The foundation of that system had been laid in 1952, when Gamal Nasser and the Free Officers ousted King Farouk. They did more than remove a king; they also swept away the limited parliamentary system and whatever political pluralism then existed. In its place, they established a strong presidential-style republic, which they have filled with their own men ever since. So it was no surprise that Egypt’s generals moved quickly to maintain the presidential system as soon as Mubarak had departed. The constitutional amendments they proposed in late March—and won in a landslide vote—did little to reduce the immense powers of the presidency and seemed to end any conversation that the legislative branch might be strengthened at the expense of the executive. (If Egypt’s generals are familiar with the experience of the former Soviet states, they know that every former
Communist country that opted for a strong presidential system has lapsed into autocracy.) Indeed, Egypt’s generals went far enough to suggest the adoption of a “declaration of basic principles” to guide the drafting of a future constitution; it is widely believed that the purpose of such principles will be to shield the military’s interests from scrutiny. In October,
the government’s military-appointed cabinet put forward a proposal that would elevate it above parliamentary supervision and give the military a veto over any legislation involving its affairs. The proposal also named the military the guardian of “constitutional legitimacy”—a vague phrasing that was widely interpreted as a way to enshrine its position as the final arbiter in Egyptian politics. Having enjoyed a nearly sacrosanct position for sixty years, Egypt’s generals have no intention of diminishing that role in any future political arrangement. “
They understand the game now,” says Sherif Mickawi, a former air force officer turned political activist. “When a big storm comes, you need to lean with it. When the storm leaves, you can stand up again. They don’t mean to lose what they achieved in 1952.”

Officers for the Revolution
 

First Lieutenant Sherif Osman had a comfortable life in Mubarak’s Egypt. Born into an upper-middle-class family, he had received an excellent education, graduated from the Egyptian Military Academy, and had a career to look forward to as an air force communications officer. His fluent English made him a valuable asset to senior officers on the Cairo West Air Force Base, where he served. His mother, who worked for the military as a doctor, had retired with the rank of a one-star general. In fact, several members of his family had served in the military. Although he was far from wealthy, Osman moved in fairly privileged circles, and in a place where knowing people can make life much easier, he had very good connections. “
I had a really magnificent network of people,” he told me. “Even down to my favorite nightspot, the Cairo Jazz Club. I knew the owner.” He lived in Maadi, one of Cairo’s nicer neighborhoods, which is also home to many of the city’s expats. “There were chicks around from the multinational community in Cairo,” says Osman. “I didn’t miss a Western life. There is a softball league in Maadi. I was living a Westernized life.”
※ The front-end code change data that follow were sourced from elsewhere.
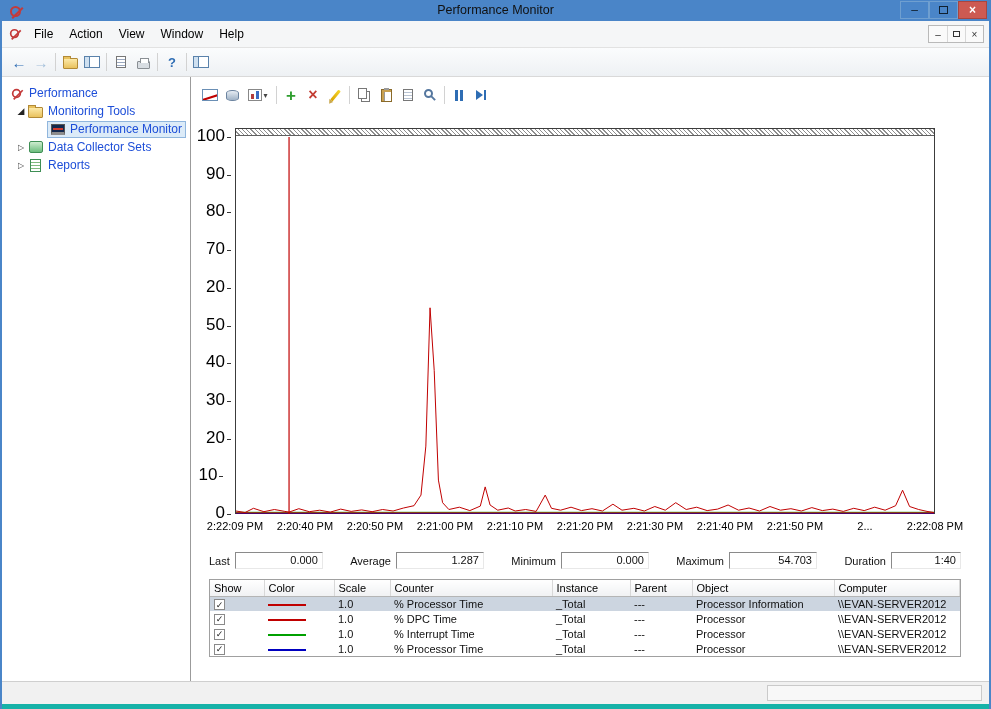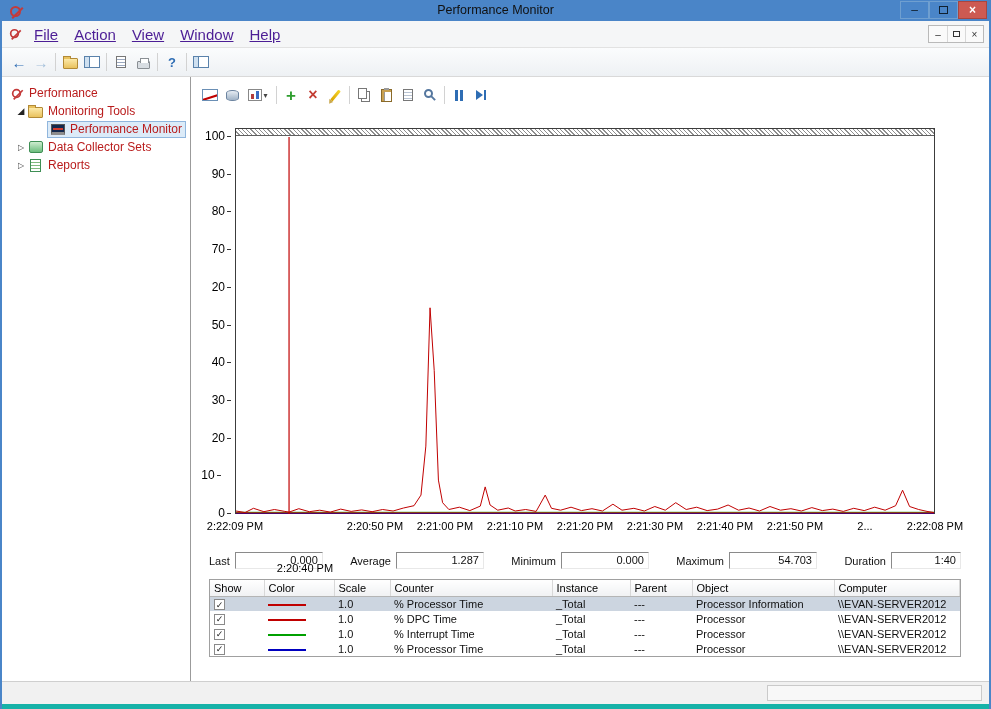--- a/index.html
+++ b/index.html
@@ -22,7 +22,7 @@
   
   .menubar { height: 27px; background: #f5f6f7; border-bottom: 1px solid #e2e2e2; display: flex; align-items: center; padding: 0 5px; flex: 0 0 auto; }
   .menubar .sys-icon { margin: 0 6px 0 2px; transform: scale(.85); }
-  .menu-item { padding: 3px 8px; font-size: 15px; color: #4c1d95; text-decoration: underline; }
+  .menu-item { padding: 3px 8px; font-size: 12px; color: #000000; }
   .mmc-controls { margin-left: auto; display: flex; border: 1px solid #b9b9b9; background: #fafafa; }
   .mbtn { width: 18px; height: 16px; display: flex; align-items: center; justify-content: center; font-size: 10px; color: #333; border-left: 1px solid #d8d8d8; }
   .mbtn:first-child { border-left: none; }

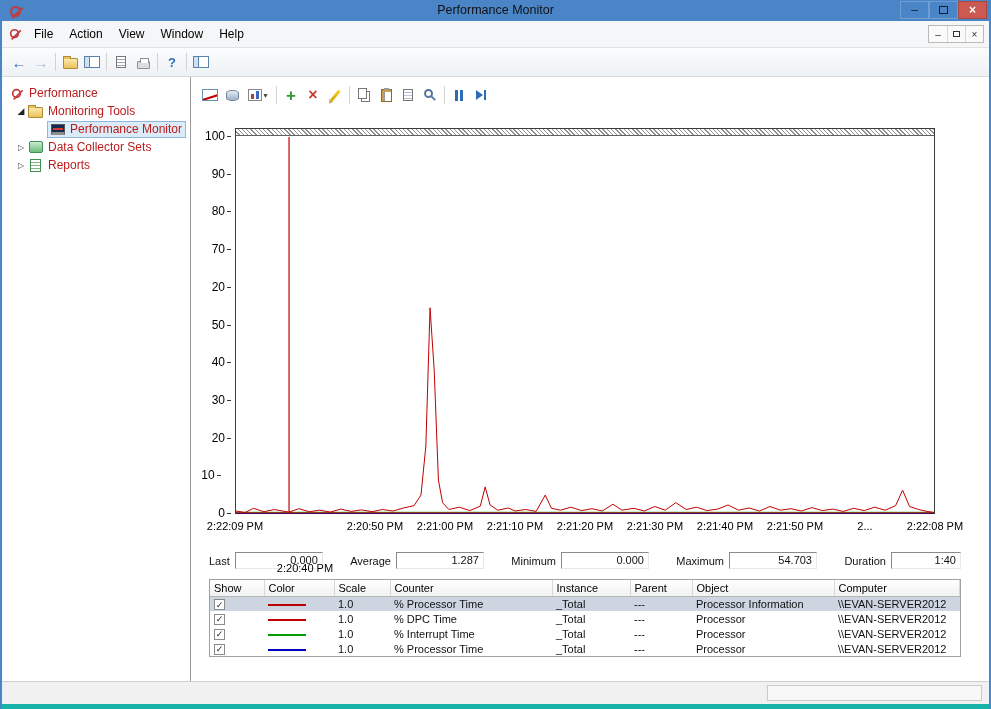--- a/index.html
+++ b/index.html
@@ -76,7 +76,7 @@
   .main { flex: 1; display: flex; min-height: 0; background: #fff; }
   .tree { width: 189px; flex: 0 0 auto; background: #fff; border-right: 1px solid #9b9b9b; padding-top: 7px; font-size: 12px; }
   .tree-item { height: 18px; display: flex; align-items: center; white-space: nowrap; }
-  .tree-item .tlabel { margin-left: 4px; color: #b91c1c; }
+  .tree-item .tlabel { margin-left: 4px; color: #1d4ed8; }
   .lvl0 { padding-left: 6px; } .lvl1 { padding-left: 13px; } .lvl2 { padding-left: 45px; }
   .expander { width: 12px; font-size: 8px; color: #444; text-align: center; }
   .expander.open { font-size: 9px; color: #222; }

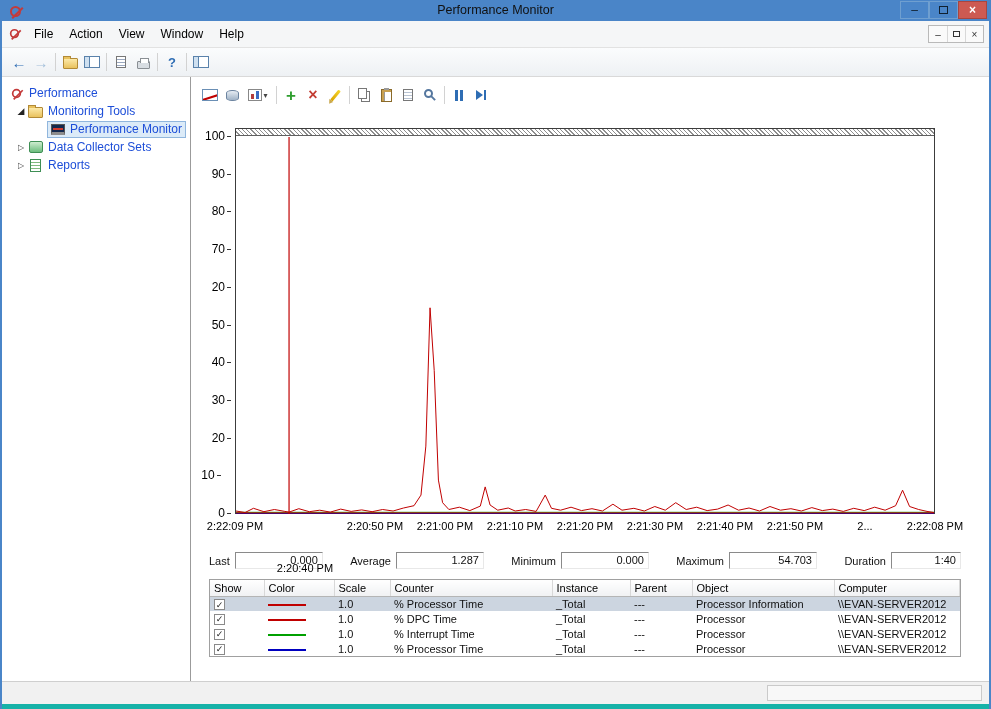--- a/index.html
+++ b/index.html
@@ -96,7 +96,7 @@
   .hatch { position: absolute; top: 0; left: 0; right: 0; height: 7px; border-bottom: 1px solid #606060;
            background: repeating-linear-gradient(45deg, #fff 0 2px, #8f8f8f 2px 3px); }
   #chart-svg { position: absolute; left: 0; top: 8px; width: 698px; height: 377px; }
-  .ytick { position: absolute; left: 0; width: 40px; text-align: right; font-size: 12px; line-height: 14px; color: #000; }
+  .ytick { position: absolute; left: 0; width: 40px; text-align: right; font-size: 17px; line-height: 14px; color: #000; }
   .ytick::after { content: ""; display: inline-block; width: 4px; height: 1px; background: #333; margin-left: 2px; vertical-align: 3px; }
   .xtick { position: absolute; top: 412px; transform: translateX(-50%); font-size: 11px; color: #000; white-space: nowrap; }
 

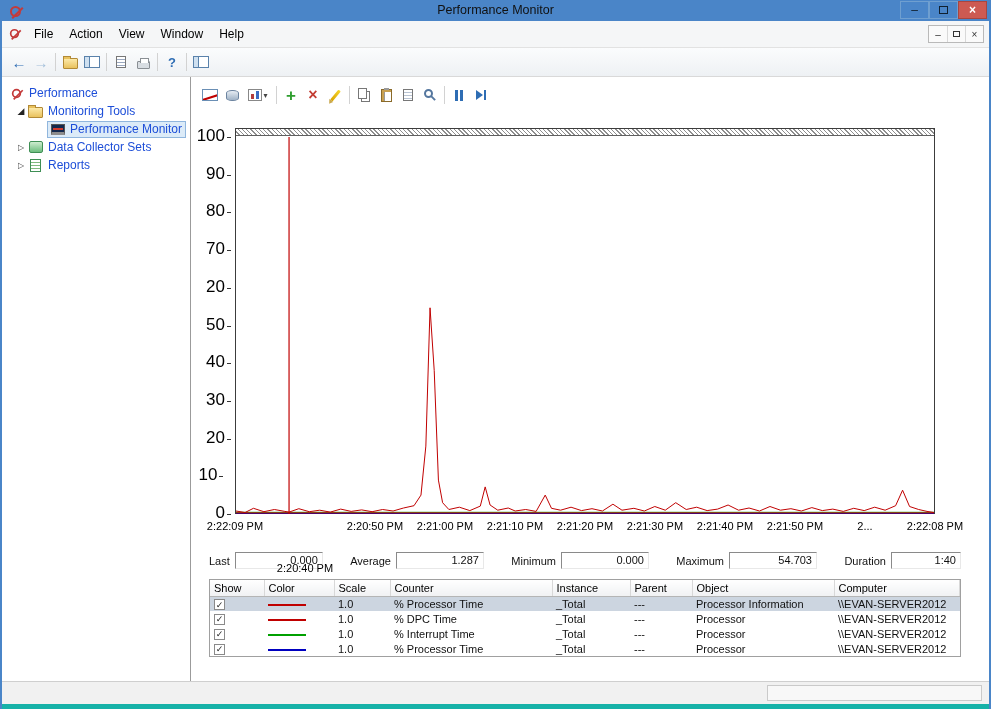--- a/index.html
+++ b/index.html
@@ -319,7 +319,7 @@
         </div>
         <div id="x-axis">
             <div class="xtick" style="left: 44px;">2:22:09 PM</div>
-            <div class="xtick" style="left: 114px; margin-top: 42px;">2:20:40 PM</div>
+            <div class="xtick" style="left: 114px;">2:20:40 PM</div>
             <div class="xtick" style="left: 184px;">2:20:50 PM</div>
             <div class="xtick" style="left: 254px;">2:21:00 PM</div>
             <div class="xtick" style="left: 324px;">2:21:10 PM</div>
Osman, however, was anything but content. In retrospect, the military had not been the best career path for him. By his own admission, he had a tendency to speak out of turn and a rebellious streak that did not sit well with senior officers. He says he realized early that he probably would not rise above colonel, the point at which the military thins the corps of officers destined for senior posts. But what troubled him ran far deeper than a few misspent years as a junior military officer. Osman’s time in the military opened his eyes to the country, and more specifically the institution he served. As he rose from first lieutenant to captain and had more contact with senior officers, he saw and heard more of the military’s corruption. Any illusion he had that there was distance between the military and the country’s corrosive politics came to an end. “Between the rank of captain and major, you are realizing what you are a part of—a dictatorship, you’re part of the regime,” says Osman. “Egypt is a military-run country for the past sixty years. It’s a military dictatorship with a civilian skin.”